Although Dylan’s so-called “Christian phase” wouldn’t begin for more than a decade, the deep spiritual undertones woven into his 1967 album John Wesley Harding (an estimated 61 biblical allusions in 34 minutes) reveal that this celebrity-turned-recluse hadn’t fully hit the pause button while convalescing at home. Instead, he’d been reading his Bible. A lot. As his mother would say, “In his house in Woodstock today, there’s a huge Bible open on a stand in the middle of his study. Of all the books that crowd his house, overflow from his house, that Bible gets the most attention. He’s continuously getting up and going over to refer to something.”
So it was that Dylan was finally finding some peace and quiet just as Merton was risking the vocation he held dear for the sake of a woman he knew he could never be with. Meanwhile, his obsession with Dylan going strong, Merton was attempting to write an article on the artist’s work, though that essay never materialized. He was also writing a book of poetry – or, rather, one long “antipoem” – that was, as he put it, “a bit Dylan-like in spots.” He decided he wanted his poems set to music, just like his poetic hero, and even petitioned Joan Baez to take that project on. She didn’t bite.
Dylan and Merton never met, and it’s unclear how familiar the onetime self-described “song and dance man” was with Merton’s work. And that’s precisely why this book, which weaves their stories together, is such an imaginative delight. Hudson, a Bob Dylan scholar who is also a member of the International Thomas Merton Society, writes from the heart about two figures that have meant a lot to him over the years – and it’s infectious.

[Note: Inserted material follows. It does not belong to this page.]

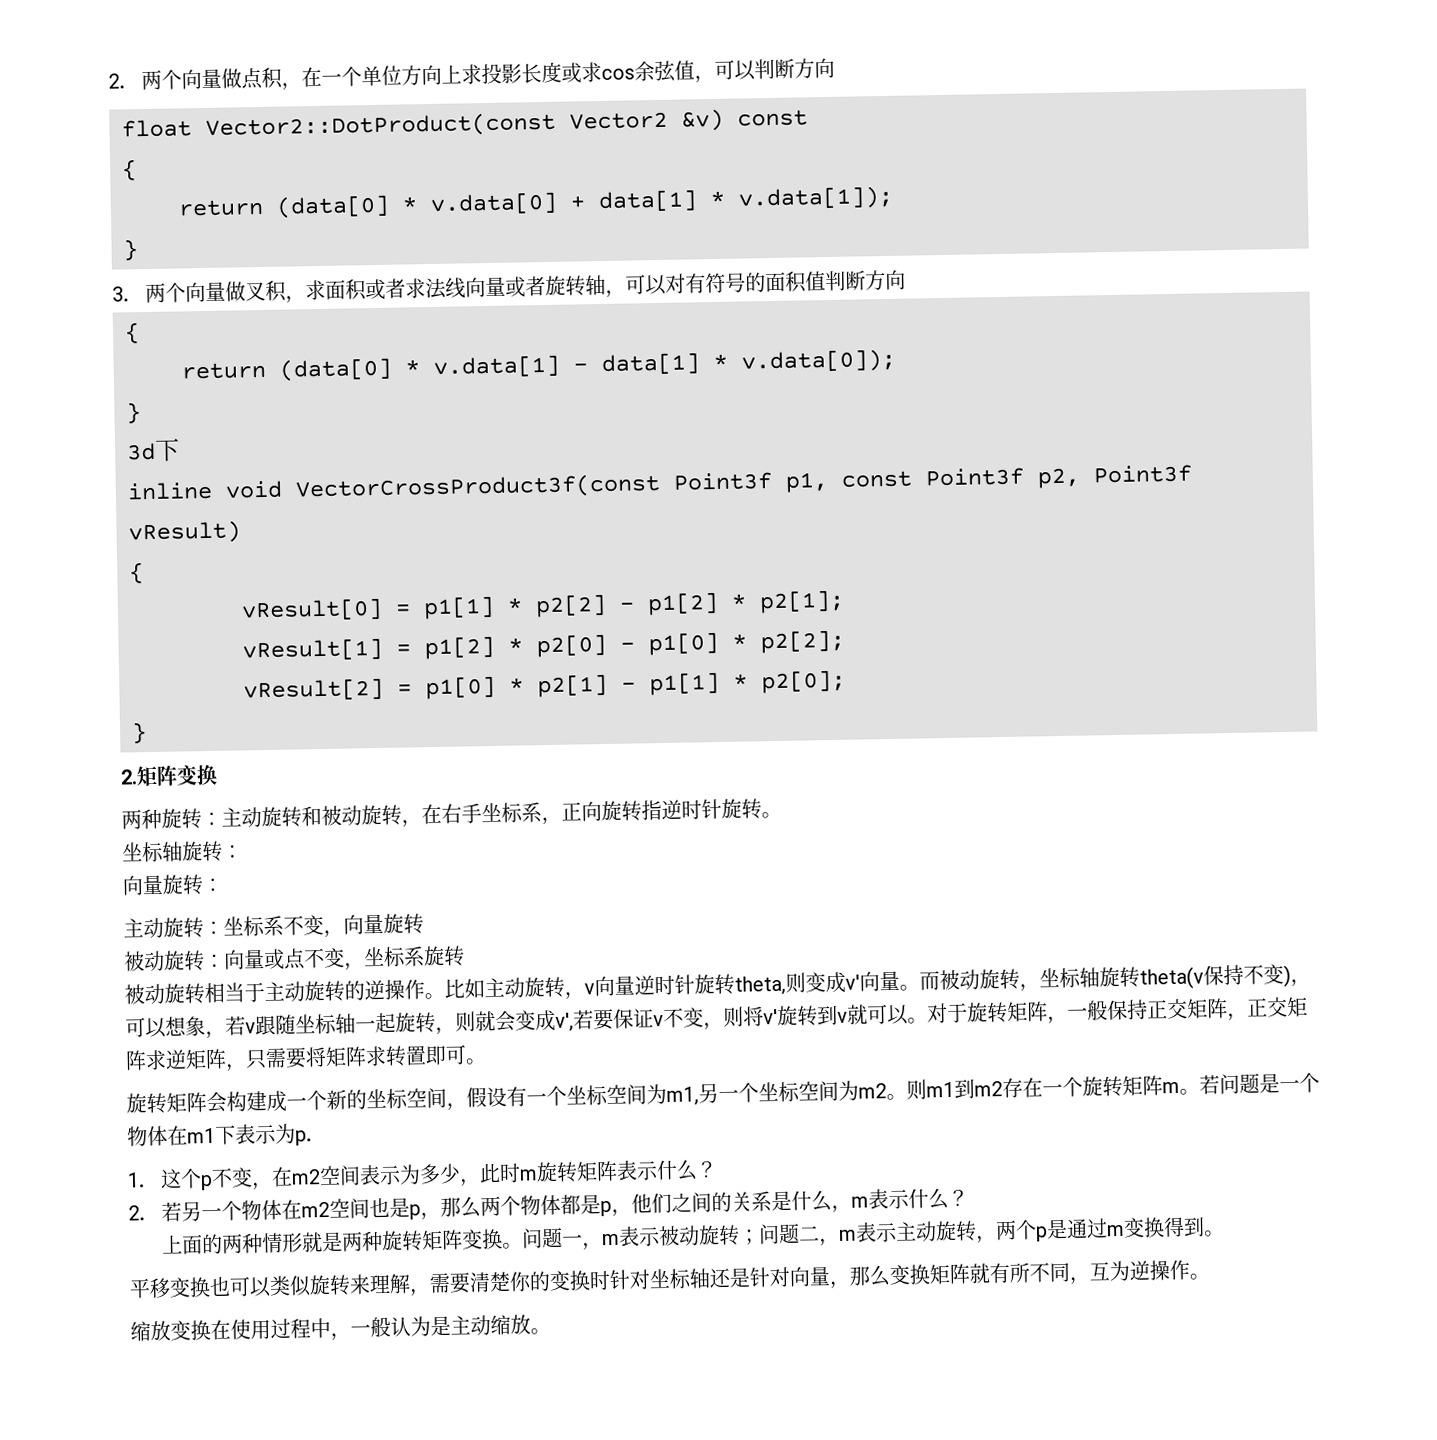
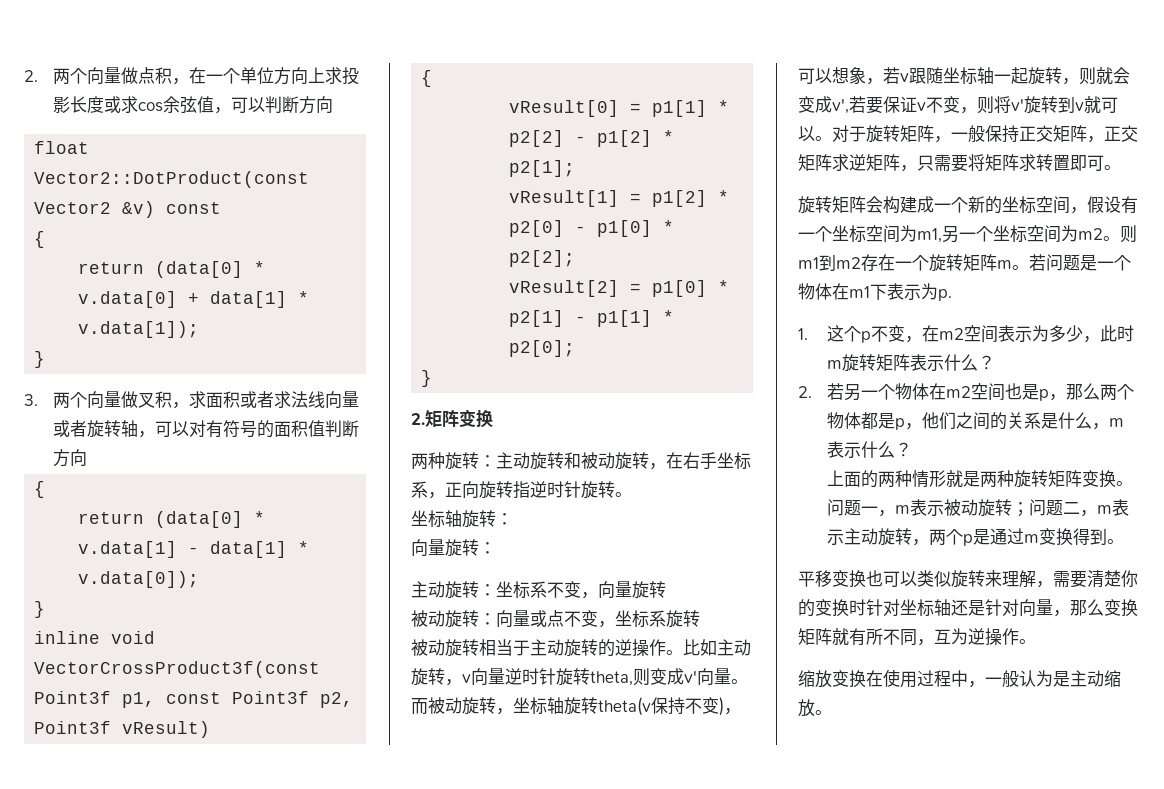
- 3d下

Now, I suppose, is as good a time as any to admit I’ve never actually read any of Merton’s work. I tried reading The Seven Storey Mountain many years ago but never got more than a few pages in. Wrong place, wrong time, I guess. Most of what I knew about him before this book came from Paul Elie’s The Life You Save May Be Your Own, a literary biography of Merton and three other Catholic writers of the twentieth century.
But the very premise of The Monk’s Record Player – a conflicted hermit with an affinity for the elusive rebel poet who had burned bridges by going electric – was plenty to hook this Dylan fan and to keep me hooked, even though Merton is the main character here by a long shot.
We get the sense that we truly come to know Merton in these pages – what he thinks about, what drives him, how he spends his days – not just because Hudson is a fabulous storyteller (which he is), but also because Merton kept fairly meticulous journals that did not shy away from even the most damning of thoughts, motivations, and actions (Merton himself stipulated that the journals be made public, but not until 25 years after his death). Taken together, they provide a full-color picture that wouldn’t otherwise be available to us – something no Dylan biographer will ever enjoy, for better or worse.
The Monk’s Record Player is one of those rare books that defies comparison. So instead of trying to do that, I’ll just say it’s a delight and leave it at that. As you make your summer travel plans, you could do a whole lot worse than tucking this handsome hardcover into your tote bag. And if you do decide to pick it up, consider ordering it from Hearts & Minds. Byron and Beth Borger are the best booksellers you’ll ever meet, and in important ways, this book epitomizes what they’re all about.